**Supplied data:**
━━━
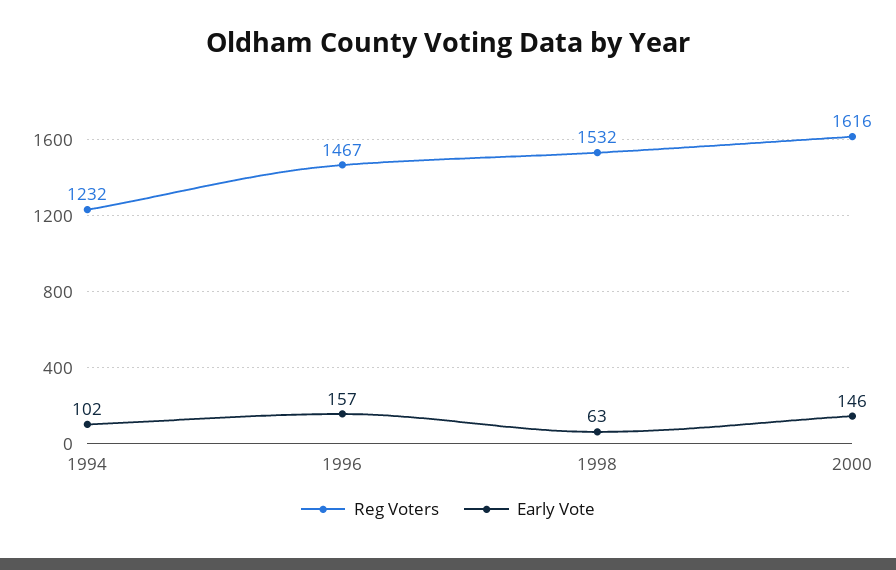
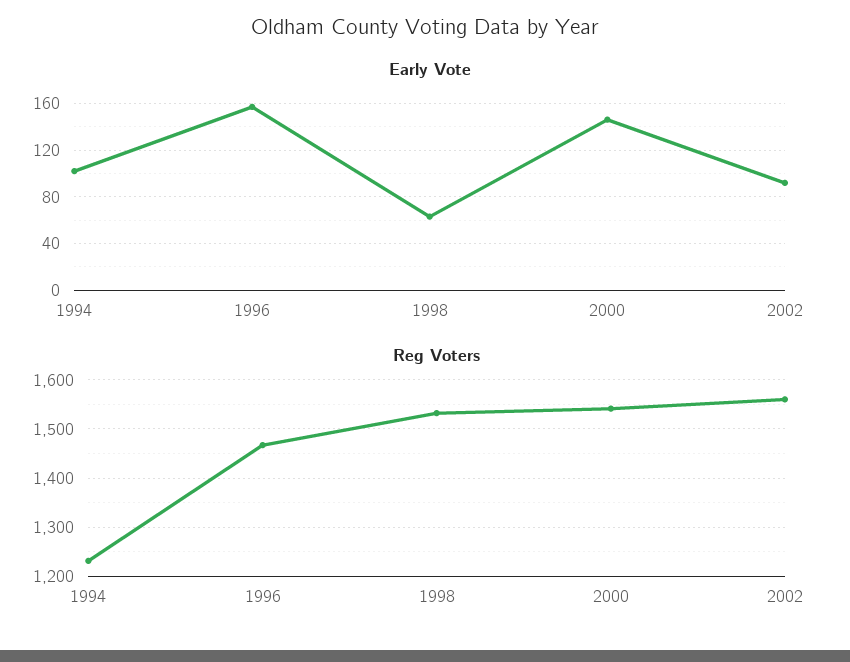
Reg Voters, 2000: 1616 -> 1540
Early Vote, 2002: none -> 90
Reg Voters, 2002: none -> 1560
━━━
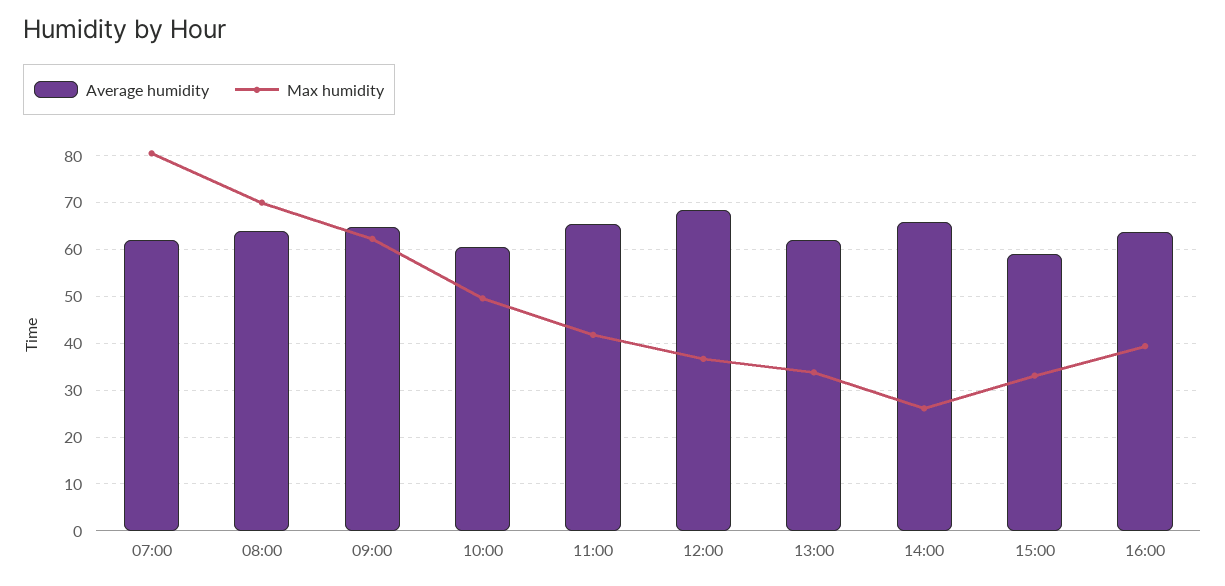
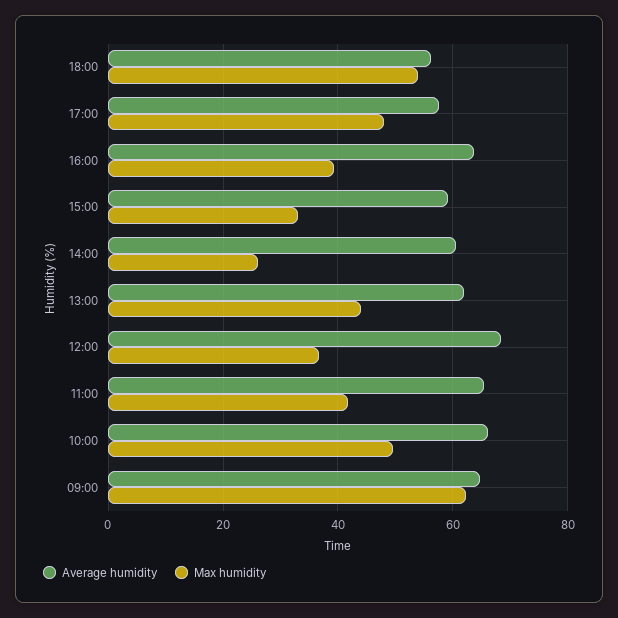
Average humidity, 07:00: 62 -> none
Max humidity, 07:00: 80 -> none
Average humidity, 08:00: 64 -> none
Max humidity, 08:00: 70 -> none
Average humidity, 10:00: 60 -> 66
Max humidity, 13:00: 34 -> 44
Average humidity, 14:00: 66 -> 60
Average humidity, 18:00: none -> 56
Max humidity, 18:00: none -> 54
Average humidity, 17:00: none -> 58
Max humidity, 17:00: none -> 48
━━━
**Task prompt:** Both the line containing "Max humidity, 18:00: none -> 54" and the line containing "Max humidity, 17:00: none -> 48" belong in the answer. Print them and every line above that falls between them exactly, and no others.

**Result of this task:**
Max humidity, 18:00: none -> 54
Average humidity, 17:00: none -> 58
Max humidity, 17:00: none -> 48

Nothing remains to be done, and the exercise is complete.